17 March, 1998 - 00:00

Prof. James Mace, consultant to The Day

Ukraine is facing elections to its legislative branch which might constitute a turning point in its history. Everyone here has got used to the existence of the shadow economy. Taxes are such that everyone flees them into "the shadows." This is because the state inherited all the social obligations of the Soviet Union, which in its ramshackle way could provide cradle to grave services to all, but now, with a per capita GNP hovering around $1000 a year, it cannot. And bureaucracy, which ought to have shrunk, has grown. At the same time the process of privatization of the country's assets remains surrounded in such opacity (and this is what real world politics are all about here) that one can speak of shadow politics. Since the state cannot really carry out such basic functions of government as controlling the streets (racketeers decide who can sell cigarettes where, when, and collect their own "taxes" for the privilege), we can even talk about a shadow state. And all the while, the polls show that a good half of the population believe that the state, which cannot even pay those who work directly for it, and not they themselves, bears primary responsibility for seeing to it that they have all the necessities of life.

This country faces a choice not of values (who can begrudge, say, the Swedes Social Democracy when they have the economy to pay for it?) but of facing realities. Before one can redistribute wealth in the interests of social justice, one has to create it.
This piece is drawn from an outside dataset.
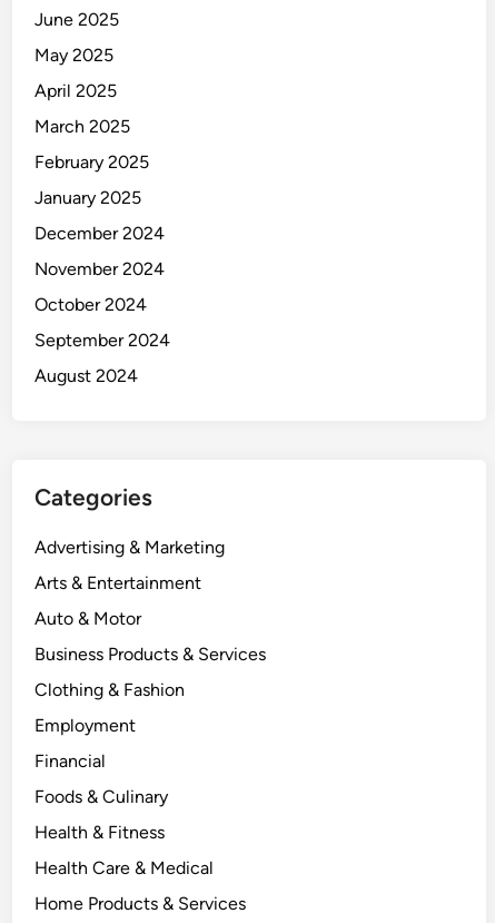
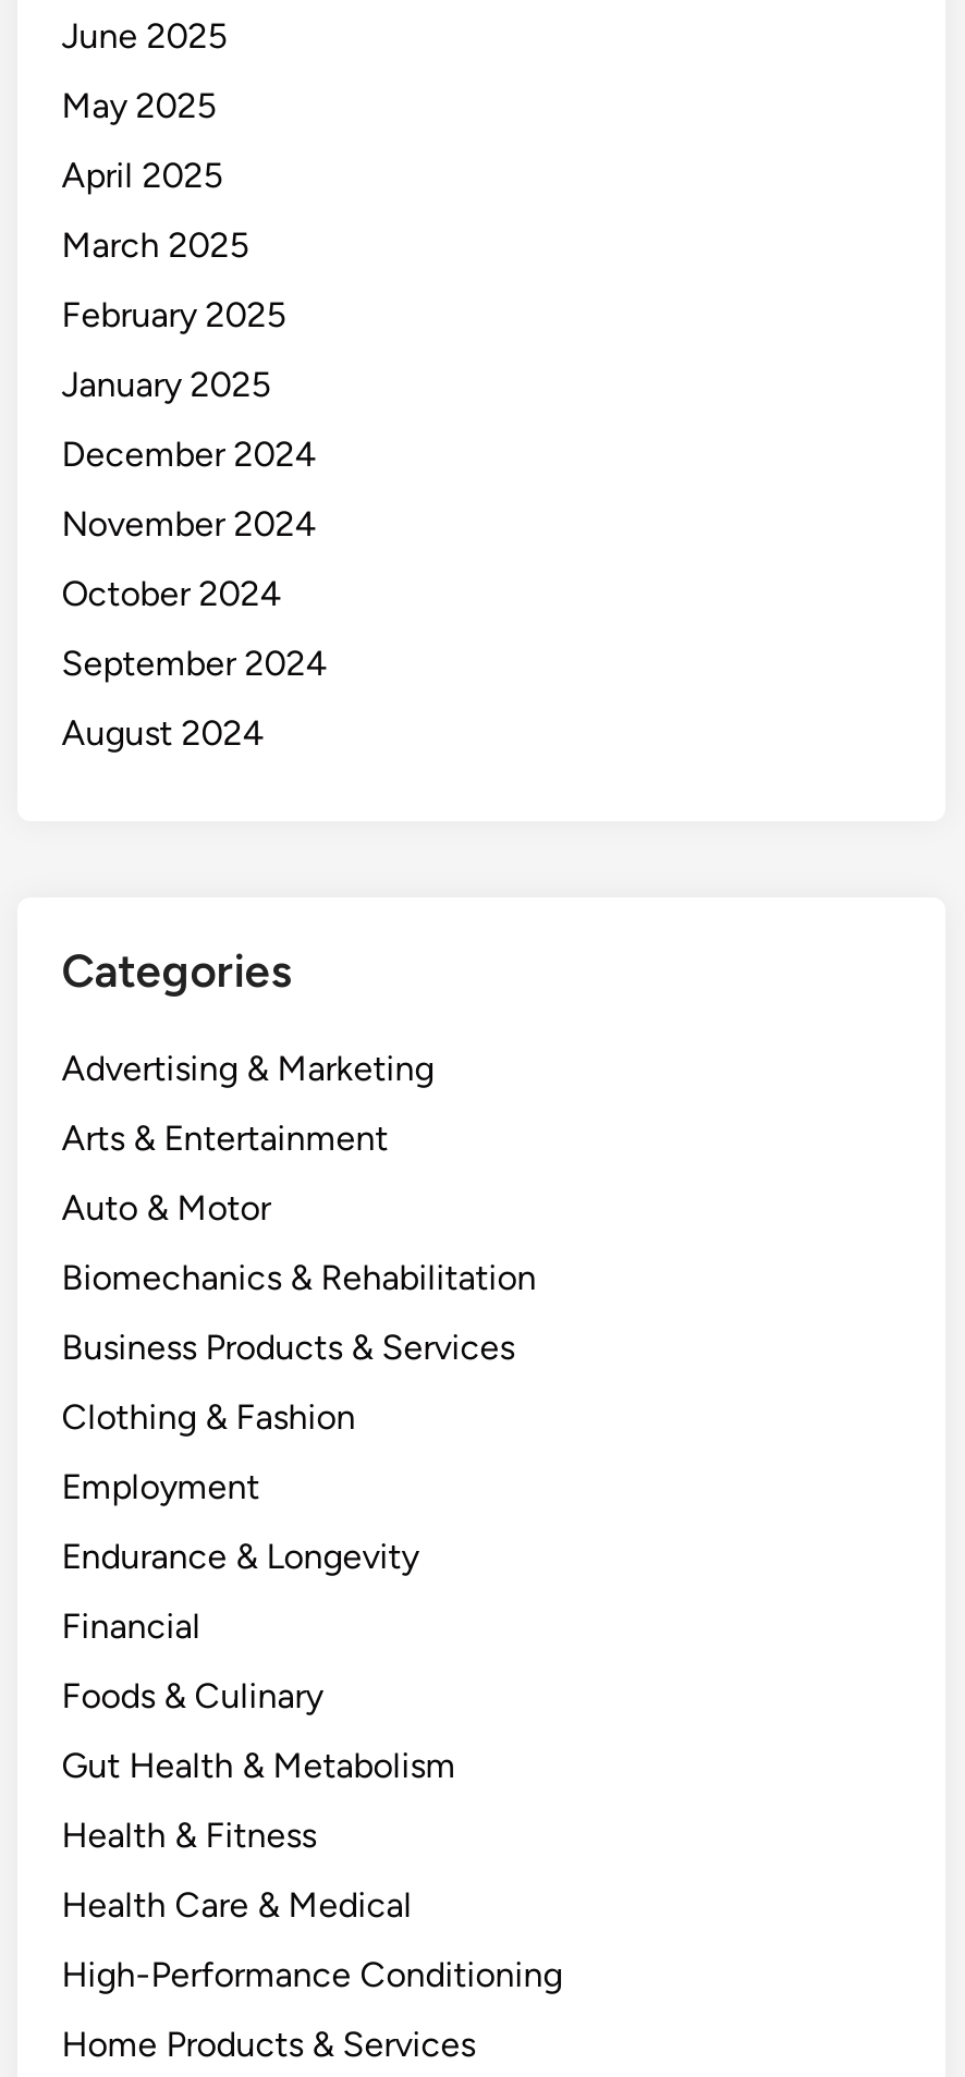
none -> [61,1258,536,1299] Biomechanics & Rehabilitation
none -> [61,1537,419,1578] Endurance & Longevity
none -> [61,1746,456,1787] Gut Health & Metabolism
none -> [61,1955,562,1996] High-Performance Conditioning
And creating wealth in this country means creating a situation where it is worthwhile for people to go out and do it. That means fundamentally rethinking the role of government in society and going back to a time when people were basically responsible for themselves, and the tax man bothered them a lot less. Nobody, it seems, really wants to face the problem that when the Constitution promises all citizens the rights to free health care, education, and higher education on a competitive basis, but the clinics, hospitals, schools, and universities cannot pay their workers or their utility bills, people's rights also move into the shadows. After all, nobody wants to tell society that it cannot afford free health care for all. After all, if people are denied access to health care, some of them will die. But not telling a society that cannot afford it that such a thing is no longer within its means is a crime. And those who live in Ukraine, it seems, have long since got used to living with crime.